Пока он говорил, униформисты вынесли на манеж большую круглую клетку. По форме она напоминала огромную перевернутую чашу с прочным решетчатым туннелем с одной стороны. Униформисты поставили клетку на середину арены и защелкнули замки на металлических кольцах, вмурованных в бетонные блоки.
Все это время синьор Маурицио продолжал разливаться соловьем. Он надрывался в микрофон, а ребятишки нетерпеливо прыгали на своих местах. Я от души покатывалась над кривляньем синьора Маурицио. Наш босс оказался отличным рассказчиком. Он громко говорил:
— Этот тигре… о, он один из самых pericoloso, самых опасных хищников на свете! Внимательно следите за нашим укротителем, ведь сейчас он будет рисковать жизнью, чтобы вы увидели, каков он, наш… ДИРЕН!
Синьор Маурицио посмотрел направо, а потом бросился наутек с манежа, провожаемый лучом прожектора до самого выхода в задней части шатра. Двое униформистов втащили на манеж старомодный фургон для перевозки зверей. Он был как две капли воды похож на цирковой фургон, который изображают на коробке с фигурным печеньем в виде животных. Белый, с узорчатой и позолоченной по краям крышей, с черными колесами на белых ободах и фигурными деревянными спицами, выкрашенными золотой краской. По обеим сторонам фургона были приварены металлические прутья, загибавшиеся наверху в виде арки.

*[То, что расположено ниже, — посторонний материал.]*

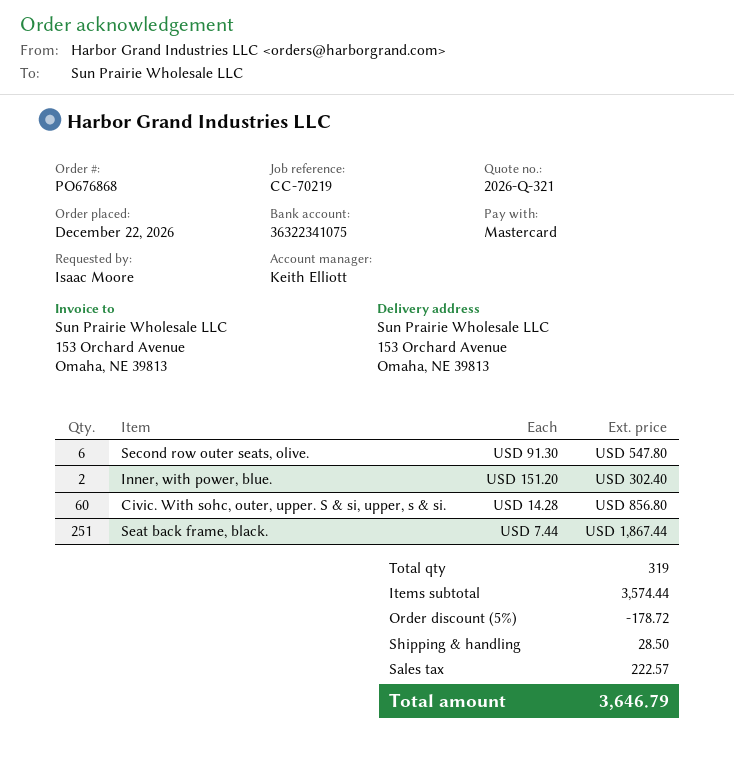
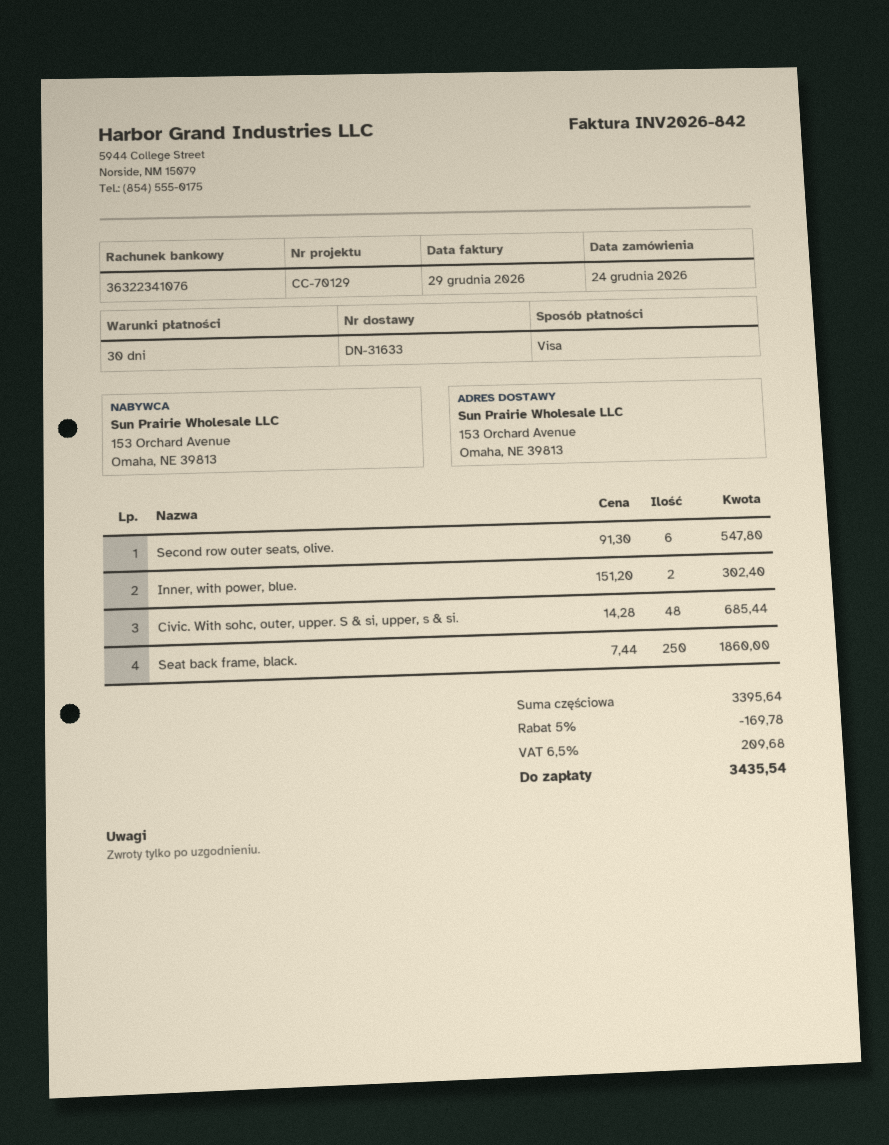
order date: 2026-12-22 -> 2026-12-24
reference: CC-70219 -> CC-70129
payment method: Mastercard -> Visa
bank account: 36322341075 -> 36322341076
Civic. With sohc, outer, upper. S & si, upper, s & si.: 60 x 14.28 = 856.80 -> 48 x 14.28 = 685.44
Seat back frame, black.: 251 x 7.44 = 1867.44 -> 250 x 7.44 = 1860.00
subtotal: 3574.44 -> 3395.64
discount: 5% = 178.72 -> 5% = 169.78
shipping: 28.50 -> none
tax: 222.57 -> 209.68
total: 3646.79 -> 3435.54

Дождавшись, когда отец Мэтта войдет в клетку, униформисты перекинули трап фургона в зарешеченный туннель. Укротитель неторопливо расставил три тумбы возле одной стены клетки и встал напротив. Он был одет в броский золотой костюм и небрежно помахивал коротким хлыстом.
— Выпустите тигра! — зычно приказал он.
Двери распахнулись, и униформист, стоявший возле клетки, подтолкнул зверя к выходу. Затаив дыхание, я смотрела, как огромный белый тигр выходит из клетки, сбегает по трапу и входит в решетчатый туннель. Через мгновение он был уже в клетке вместе с отцом Мэтта. Щелкнул хлыст, и тигр вскочил на тумбу. Еще щелчок — и тигр встал на задние лапы, царапая воздух когтями передних. Зрители бешено зааплодировали.
Тигр с легкостью перепрыгивал с тумбы на тумбу, а отец Мэтта расставлял их все дальше и дальше друг от друга. Перед последним прыжком я снова затаила дыхание. Я боялась, что тигр не сможет допрыгнуть, но отец Мэтта уверенно подбадривал его. Собравшись, тигр присел, зорко смерил взглядом расстояние, а затем прыгнул. На несколько мгновений его тело зависло в воздухе с вытянутыми передними и задними лапами. О, какой это был изумительный зверь! Коснувшись тумбы передними лапами, тигр перенес на них тяжесть туловища и грациозно приземлился на задние лапы. Он немного повертелся на тумбе, с легкостью балансируя своим огромным телом, а потом уселся и повернулся мордой к укротителю.